### TASK BRIEF
Give back each entry word for word, but drop the images.

### SOURCE INFORMATION
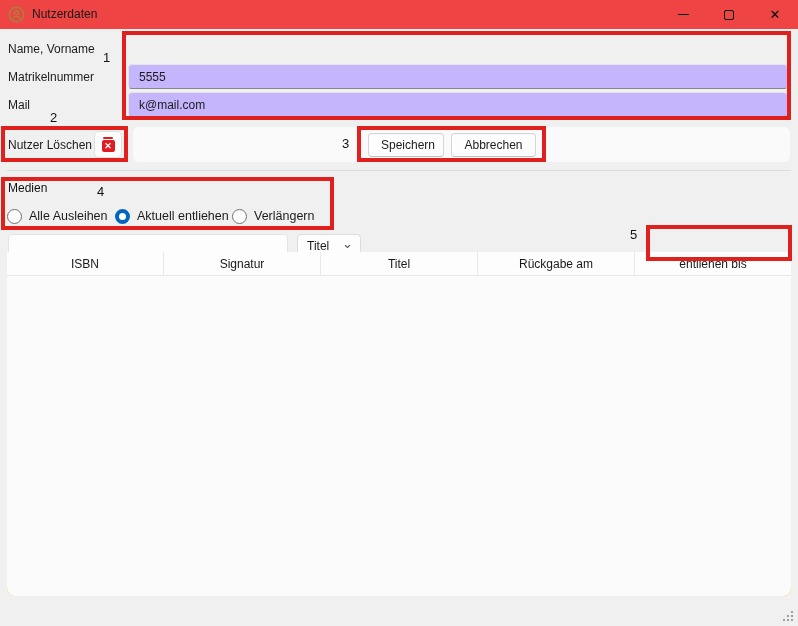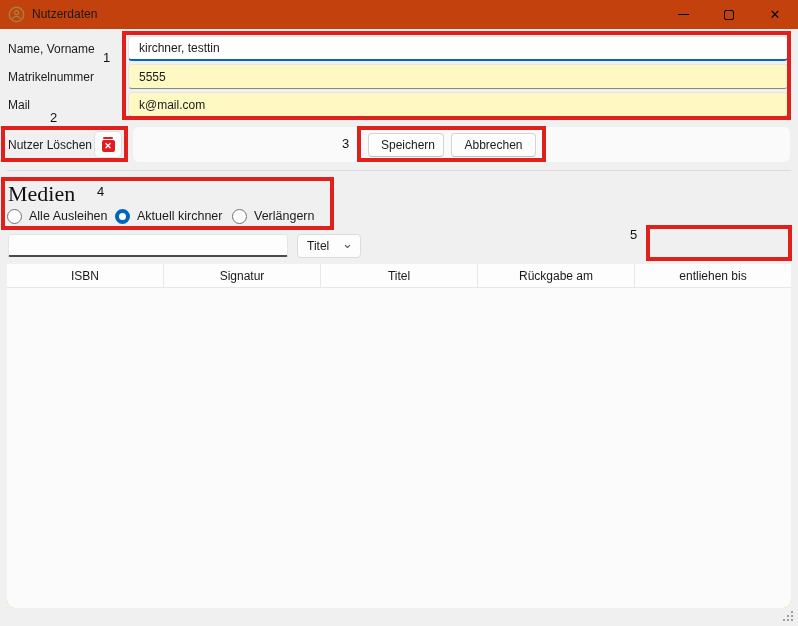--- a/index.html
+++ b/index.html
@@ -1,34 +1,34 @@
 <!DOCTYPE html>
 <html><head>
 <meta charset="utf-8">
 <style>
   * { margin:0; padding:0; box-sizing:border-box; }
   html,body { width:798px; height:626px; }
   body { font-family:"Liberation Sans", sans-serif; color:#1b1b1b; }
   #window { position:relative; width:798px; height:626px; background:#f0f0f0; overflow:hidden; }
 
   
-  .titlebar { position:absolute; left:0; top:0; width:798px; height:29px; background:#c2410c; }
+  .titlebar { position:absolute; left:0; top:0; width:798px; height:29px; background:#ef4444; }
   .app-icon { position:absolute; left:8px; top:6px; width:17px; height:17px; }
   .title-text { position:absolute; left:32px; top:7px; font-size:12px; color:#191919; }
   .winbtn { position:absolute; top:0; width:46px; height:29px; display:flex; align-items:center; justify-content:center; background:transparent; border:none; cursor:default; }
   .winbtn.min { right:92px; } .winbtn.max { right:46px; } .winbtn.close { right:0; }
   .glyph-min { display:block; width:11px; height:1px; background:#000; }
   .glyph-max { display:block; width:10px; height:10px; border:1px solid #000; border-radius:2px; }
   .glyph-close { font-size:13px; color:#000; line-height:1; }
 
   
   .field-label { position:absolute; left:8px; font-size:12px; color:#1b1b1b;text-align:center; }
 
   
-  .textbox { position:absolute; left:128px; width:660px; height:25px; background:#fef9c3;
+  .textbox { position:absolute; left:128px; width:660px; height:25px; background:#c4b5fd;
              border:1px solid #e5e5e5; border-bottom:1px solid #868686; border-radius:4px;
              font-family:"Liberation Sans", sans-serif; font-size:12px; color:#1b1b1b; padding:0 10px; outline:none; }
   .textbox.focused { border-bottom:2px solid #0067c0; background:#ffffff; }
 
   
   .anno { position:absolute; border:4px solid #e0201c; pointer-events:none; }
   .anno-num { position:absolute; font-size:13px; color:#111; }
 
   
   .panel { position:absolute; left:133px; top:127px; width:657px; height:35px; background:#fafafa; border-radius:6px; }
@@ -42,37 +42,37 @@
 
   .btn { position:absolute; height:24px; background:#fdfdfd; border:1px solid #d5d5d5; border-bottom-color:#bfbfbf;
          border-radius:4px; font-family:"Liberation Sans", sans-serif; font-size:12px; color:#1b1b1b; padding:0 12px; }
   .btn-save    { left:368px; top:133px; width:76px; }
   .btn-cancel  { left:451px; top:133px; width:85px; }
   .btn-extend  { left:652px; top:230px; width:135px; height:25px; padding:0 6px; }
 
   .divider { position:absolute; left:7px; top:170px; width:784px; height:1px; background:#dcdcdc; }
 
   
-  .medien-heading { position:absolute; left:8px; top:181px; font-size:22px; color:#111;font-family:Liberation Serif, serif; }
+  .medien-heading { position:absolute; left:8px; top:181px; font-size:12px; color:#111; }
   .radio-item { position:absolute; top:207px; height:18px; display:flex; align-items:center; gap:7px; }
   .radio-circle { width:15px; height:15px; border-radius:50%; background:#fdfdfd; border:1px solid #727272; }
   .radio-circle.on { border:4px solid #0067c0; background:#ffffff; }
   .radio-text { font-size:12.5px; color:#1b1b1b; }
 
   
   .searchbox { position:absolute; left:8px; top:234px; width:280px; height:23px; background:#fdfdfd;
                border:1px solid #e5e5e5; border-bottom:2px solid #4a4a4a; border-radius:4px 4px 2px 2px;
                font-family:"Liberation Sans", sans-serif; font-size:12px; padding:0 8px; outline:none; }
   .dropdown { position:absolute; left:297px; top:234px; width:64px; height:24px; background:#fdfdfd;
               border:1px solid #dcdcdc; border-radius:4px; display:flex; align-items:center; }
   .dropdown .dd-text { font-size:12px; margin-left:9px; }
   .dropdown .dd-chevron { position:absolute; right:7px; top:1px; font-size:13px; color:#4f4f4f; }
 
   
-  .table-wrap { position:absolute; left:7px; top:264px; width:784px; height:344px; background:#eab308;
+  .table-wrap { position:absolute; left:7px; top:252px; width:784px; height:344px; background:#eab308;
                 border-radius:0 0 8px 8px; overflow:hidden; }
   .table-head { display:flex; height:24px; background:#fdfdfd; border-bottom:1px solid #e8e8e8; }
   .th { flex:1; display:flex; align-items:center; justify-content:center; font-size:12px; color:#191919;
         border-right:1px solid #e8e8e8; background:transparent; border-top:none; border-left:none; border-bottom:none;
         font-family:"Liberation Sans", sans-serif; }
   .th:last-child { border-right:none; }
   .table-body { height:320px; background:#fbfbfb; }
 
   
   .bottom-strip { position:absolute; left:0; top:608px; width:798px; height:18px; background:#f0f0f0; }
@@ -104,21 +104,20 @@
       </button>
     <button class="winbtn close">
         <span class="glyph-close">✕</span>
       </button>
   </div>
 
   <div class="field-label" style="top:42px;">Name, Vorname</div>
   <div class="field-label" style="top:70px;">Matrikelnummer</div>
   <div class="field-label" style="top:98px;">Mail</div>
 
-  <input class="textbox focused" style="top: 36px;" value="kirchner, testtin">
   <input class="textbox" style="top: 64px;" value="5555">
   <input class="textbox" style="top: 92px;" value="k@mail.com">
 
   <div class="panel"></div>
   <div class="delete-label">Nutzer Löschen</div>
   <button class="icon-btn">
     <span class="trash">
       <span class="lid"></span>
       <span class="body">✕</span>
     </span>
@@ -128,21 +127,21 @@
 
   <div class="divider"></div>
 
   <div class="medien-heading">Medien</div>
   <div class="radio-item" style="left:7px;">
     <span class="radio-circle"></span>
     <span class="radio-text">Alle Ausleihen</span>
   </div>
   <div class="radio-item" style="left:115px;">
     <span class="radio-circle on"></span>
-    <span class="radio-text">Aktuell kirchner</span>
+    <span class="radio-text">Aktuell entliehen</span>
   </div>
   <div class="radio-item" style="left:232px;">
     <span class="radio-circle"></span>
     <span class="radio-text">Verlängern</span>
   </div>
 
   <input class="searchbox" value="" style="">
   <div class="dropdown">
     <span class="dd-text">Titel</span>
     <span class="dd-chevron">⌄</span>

### ANSWER TO THIS PROBLEM
--- a/index.html
+++ b/index.html
@@ -1,34 +1,34 @@
 <!DOCTYPE html>
 <html><head>
 <meta charset="utf-8">
 <style>
   * { margin:0; padding:0; box-sizing:border-box; }
   html,body { width:798px; height:626px; }
   body { font-family:"Liberation Sans", sans-serif; color:#1b1b1b; }
   #window { position:relative; width:798px; height:626px; background:#f0f0f0; overflow:hidden; }
 
   
-  .titlebar { position:absolute; left:0; top:0; width:798px; height:29px; background:#c2410c; }
+  .titlebar { position:absolute; left:0; top:0; width:798px; height:29px; background:#ef4444; }
   .app-icon { position:absolute; left:8px; top:6px; width:17px; height:17px; }
   .title-text { position:absolute; left:32px; top:7px; font-size:12px; color:#191919; }
   .winbtn { position:absolute; top:0; width:46px; height:29px; display:flex; align-items:center; justify-content:center; background:transparent; border:none; cursor:default; }
   .winbtn.min { right:92px; } .winbtn.max { right:46px; } .winbtn.close { right:0; }
   .glyph-min { display:block; width:11px; height:1px; background:#000; }
   .glyph-max { display:block; width:10px; height:10px; border:1px solid #000; border-radius:2px; }
   .glyph-close { font-size:13px; color:#000; line-height:1; }
 
   
   .field-label { position:absolute; left:8px; font-size:12px; color:#1b1b1b;text-align:center; }
 
   
-  .textbox { position:absolute; left:128px; width:660px; height:25px; background:#fef9c3;
+  .textbox { position:absolute; left:128px; width:660px; height:25px; background:#c4b5fd;
              border:1px solid #e5e5e5; border-bottom:1px solid #868686; border-radius:4px;
              font-family:"Liberation Sans", sans-serif; font-size:12px; color:#1b1b1b; padding:0 10px; outline:none; }
   .textbox.focused { border-bottom:2px solid #0067c0; background:#ffffff; }
 
   
   .anno { position:absolute; border:4px solid #e0201c; pointer-events:none; }
   .anno-num { position:absolute; font-size:13px; color:#111; }
 
   
   .panel { position:absolute; left:133px; top:127px; width:657px; height:35px; background:#fafafa; border-radius:6px; }
@@ -42,37 +42,37 @@
 
   .btn { position:absolute; height:24px; background:#fdfdfd; border:1px solid #d5d5d5; border-bottom-color:#bfbfbf;
          border-radius:4px; font-family:"Liberation Sans", sans-serif; font-size:12px; color:#1b1b1b; padding:0 12px; }
   .btn-save    { left:368px; top:133px; width:76px; }
   .btn-cancel  { left:451px; top:133px; width:85px; }
   .btn-extend  { left:652px; top:230px; width:135px; height:25px; padding:0 6px; }
 
   .divider { position:absolute; left:7px; top:170px; width:784px; height:1px; background:#dcdcdc; }
 
   
-  .medien-heading { position:absolute; left:8px; top:181px; font-size:22px; color:#111;font-family:Liberation Serif, serif; }
+  .medien-heading { position:absolute; left:8px; top:181px; font-size:12px; color:#111; }
   .radio-item { position:absolute; top:207px; height:18px; display:flex; align-items:center; gap:7px; }
   .radio-circle { width:15px; height:15px; border-radius:50%; background:#fdfdfd; border:1px solid #727272; }
   .radio-circle.on { border:4px solid #0067c0; background:#ffffff; }
   .radio-text { font-size:12.5px; color:#1b1b1b; }
 
   
   .searchbox { position:absolute; left:8px; top:234px; width:280px; height:23px; background:#fdfdfd;
                border:1px solid #e5e5e5; border-bottom:2px solid #4a4a4a; border-radius:4px 4px 2px 2px;
                font-family:"Liberation Sans", sans-serif; font-size:12px; padding:0 8px; outline:none; }
   .dropdown { position:absolute; left:297px; top:234px; width:64px; height:24px; background:#fdfdfd;
               border:1px solid #dcdcdc; border-radius:4px; display:flex; align-items:center; }
   .dropdown .dd-text { font-size:12px; margin-left:9px; }
   .dropdown .dd-chevron { position:absolute; right:7px; top:1px; font-size:13px; color:#4f4f4f; }
 
   
-  .table-wrap { position:absolute; left:7px; top:264px; width:784px; height:344px; background:#eab308;
+  .table-wrap { position:absolute; left:7px; top:252px; width:784px; height:344px; background:#eab308;
                 border-radius:0 0 8px 8px; overflow:hidden; }
   .table-head { display:flex; height:24px; background:#fdfdfd; border-bottom:1px solid #e8e8e8; }
   .th { flex:1; display:flex; align-items:center; justify-content:center; font-size:12px; color:#191919;
         border-right:1px solid #e8e8e8; background:transparent; border-top:none; border-left:none; border-bottom:none;
         font-family:"Liberation Sans", sans-serif; }
   .th:last-child { border-right:none; }
   .table-body { height:320px; background:#fbfbfb; }
 
   
   .bottom-strip { position:absolute; left:0; top:608px; width:798px; height:18px; background:#f0f0f0; }
@@ -104,21 +104,20 @@
       </button>
     <button class="winbtn close">
         <span class="glyph-close">✕</span>
       </button>
   </div>
 
   <div class="field-label" style="top:42px;">Name, Vorname</div>
   <div class="field-label" style="top:70px;">Matrikelnummer</div>
   <div class="field-label" style="top:98px;">Mail</div>
 
-  <input class="textbox focused" style="top: 36px;" value="kirchner, testtin">
   <input class="textbox" style="top: 64px;" value="5555">
   <input class="textbox" style="top: 92px;" value="k@mail.com">
 
   <div class="panel"></div>
   <div class="delete-label">Nutzer Löschen</div>
   <button class="icon-btn">
     <span class="trash">
       <span class="lid"></span>
       <span class="body">✕</span>
     </span>
@@ -128,21 +127,21 @@
 
   <div class="divider"></div>
 
   <div class="medien-heading">Medien</div>
   <div class="radio-item" style="left:7px;">
     <span class="radio-circle"></span>
     <span class="radio-text">Alle Ausleihen</span>
   </div>
   <div class="radio-item" style="left:115px;">
     <span class="radio-circle on"></span>
-    <span class="radio-text">Aktuell kirchner</span>
+    <span class="radio-text">Aktuell entliehen</span>
   </div>
   <div class="radio-item" style="left:232px;">
     <span class="radio-circle"></span>
     <span class="radio-text">Verlängern</span>
   </div>
 
   <input class="searchbox" value="" style="">
   <div class="dropdown">
     <span class="dd-text">Titel</span>
     <span class="dd-chevron">⌄</span>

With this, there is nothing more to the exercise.